### YOUR ASSIGNMENT:
Reproduce the whole listing exactly and let no picture into the copy.

### PROVIDED ENTRIES:
○ ○ ○ ○ ○

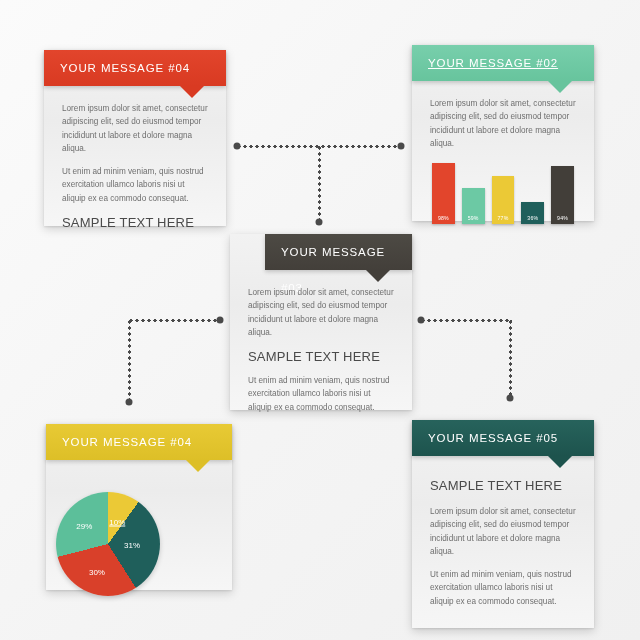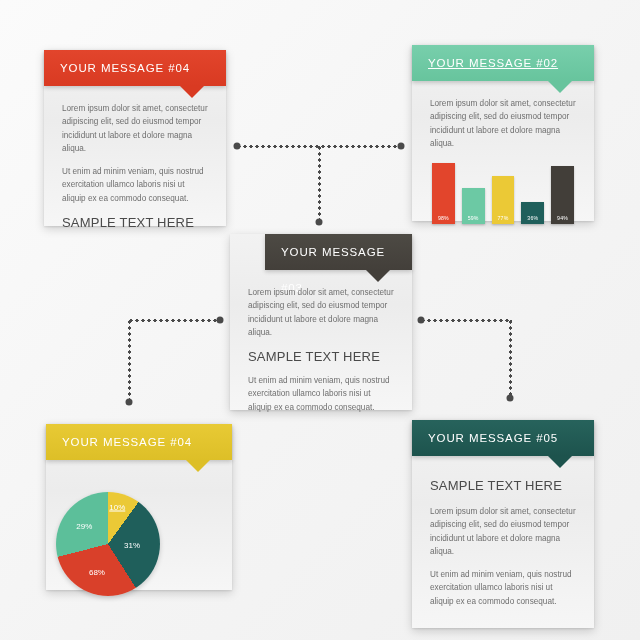--- a/index.html
+++ b/index.html
@@ -247,7 +247,7 @@
       <div class="pie-wrap" style="margin-top:22px;">
         <div class="pie" id="pie" style="background: conic-gradient(rgb(235, 201, 54) 0deg, rgb(235, 201, 54) 36deg, rgb(31, 95, 91) 36deg, rgb(31, 95, 91) 147.6deg, rgb(217, 64, 42) 147.6deg, rgb(217, 64, 42) 255.6deg, rgb(92, 191, 154) 255.6deg, rgb(92, 191, 154) 360deg);"></div>
         <div id="pie-labels">
-            <div class="pie-label" style="left: 61.2705px; top: 15px; text-decoration: underline;">10%</div>
+            <div class="pie-label" style="left: 61.2705px; top: 30px; text-decoration: underline;">10%</div>
             <div class="pie-label" style="left: 76px; top: 52.9423px;">31%</div>
             <div class="pie-label" style="left: 40.9563px; top: 79.8933px;">68%</div>
             <div class="pie-label" style="left: 28.2953px; top: 33.6128px;">29%</div>

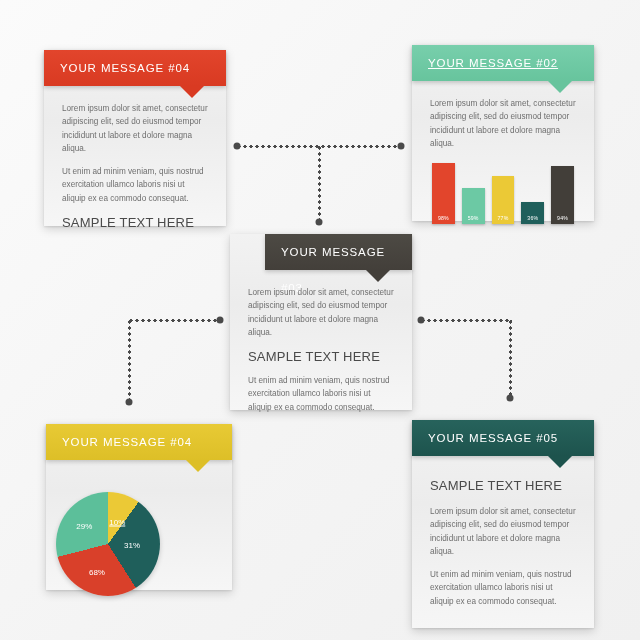--- a/index.html
+++ b/index.html
@@ -249,7 +249,7 @@
         <div id="pie-labels">
             <div class="pie-label" style="left: 61.2705px; top: 30px; text-decoration: underline;">10%</div>
             <div class="pie-label" style="left: 76px; top: 52.9423px;">31%</div>
-            <div class="pie-label" style="left: 40.9563px; top: 79.8933px;">68%</div>
+            <div class="pie-label" style="left: 40.9563px; top: 79.8933px;">30%</div>
             <div class="pie-label" style="left: 28.2953px; top: 33.6128px;">29%</div>
           </div>
       </div>

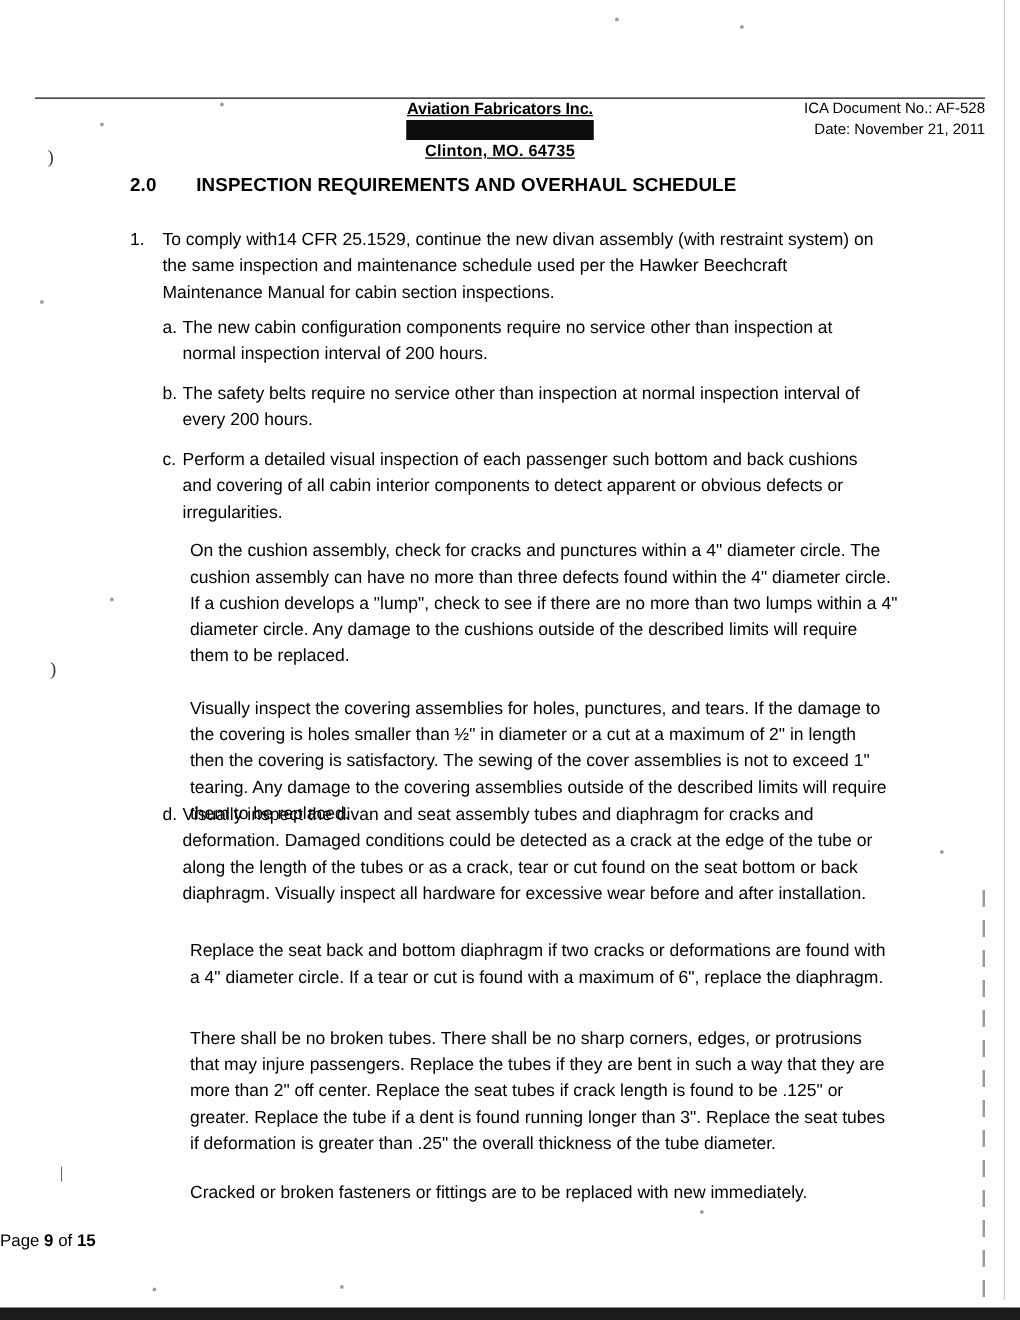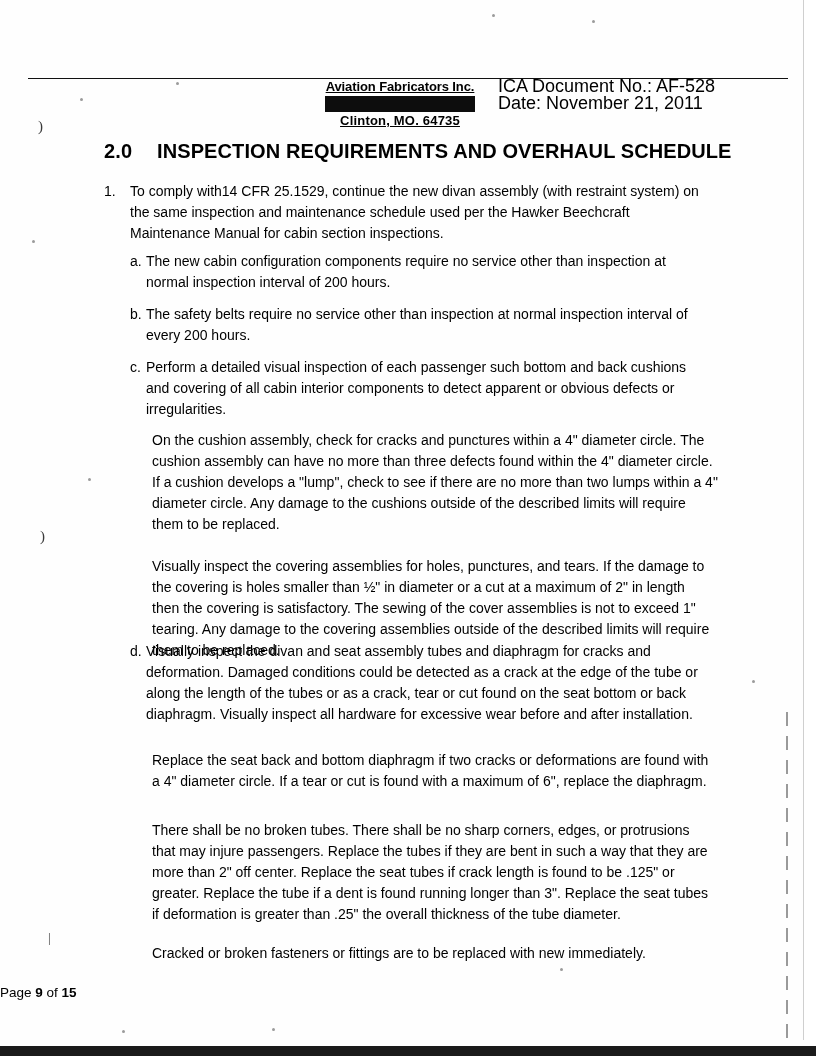--- a/index.html
+++ b/index.html
@@ -109,8 +109,8 @@
     left: 470px;
     top: 4px;
     width: 290px;
-    text-align: left;
-    font-size: 18px;
+    text-align: right;
+    font-size: 12px;
     line-height: 17px;
   }
   .hdr-right div {

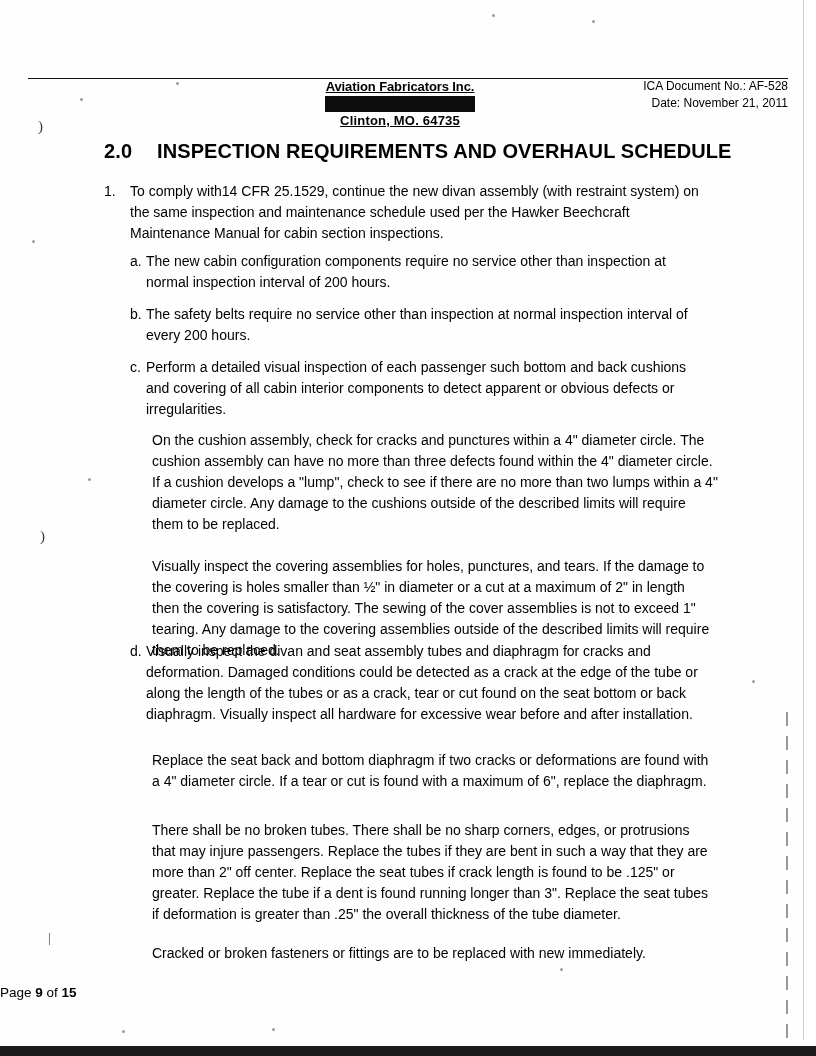--- a/index.html
+++ b/index.html
@@ -128,7 +128,7 @@
     position: absolute;
     left: 104px;
     top: 140px;
-    font-size: 20px;
+    font-size: 15px;
     font-weight: bold;
     letter-spacing: 0.1px;
     white-space: nowrap;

○ ○ ○ ○ ○

### TASK ANSWER:
--- a/index.html
+++ b/index.html
@@ -247,7 +247,7 @@
       <div class="pie-wrap" style="margin-top:22px;">
         <div class="pie" id="pie" style="background: conic-gradient(rgb(235, 201, 54) 0deg, rgb(235, 201, 54) 36deg, rgb(31, 95, 91) 36deg, rgb(31, 95, 91) 147.6deg, rgb(217, 64, 42) 147.6deg, rgb(217, 64, 42) 255.6deg, rgb(92, 191, 154) 255.6deg, rgb(92, 191, 154) 360deg);"></div>
         <div id="pie-labels">
-            <div class="pie-label" style="left: 61.2705px; top: 15px; text-decoration: underline;">10%</div>
+            <div class="pie-label" style="left: 61.2705px; top: 30px; text-decoration: underline;">10%</div>
             <div class="pie-label" style="left: 76px; top: 52.9423px;">31%</div>
             <div class="pie-label" style="left: 40.9563px; top: 79.8933px;">68%</div>
             <div class="pie-label" style="left: 28.2953px; top: 33.6128px;">29%</div>

--- a/index.html
+++ b/index.html
@@ -249,7 +249,7 @@
         <div id="pie-labels">
             <div class="pie-label" style="left: 61.2705px; top: 30px; text-decoration: underline;">10%</div>
             <div class="pie-label" style="left: 76px; top: 52.9423px;">31%</div>
-            <div class="pie-label" style="left: 40.9563px; top: 79.8933px;">68%</div>
+            <div class="pie-label" style="left: 40.9563px; top: 79.8933px;">30%</div>
             <div class="pie-label" style="left: 28.2953px; top: 33.6128px;">29%</div>
           </div>
       </div>

--- a/index.html
+++ b/index.html
@@ -109,8 +109,8 @@
     left: 470px;
     top: 4px;
     width: 290px;
-    text-align: left;
-    font-size: 18px;
+    text-align: right;
+    font-size: 12px;
     line-height: 17px;
   }
   .hdr-right div {

--- a/index.html
+++ b/index.html
@@ -128,7 +128,7 @@
     position: absolute;
     left: 104px;
     top: 140px;
-    font-size: 20px;
+    font-size: 15px;
     font-weight: bold;
     letter-spacing: 0.1px;
     white-space: nowrap;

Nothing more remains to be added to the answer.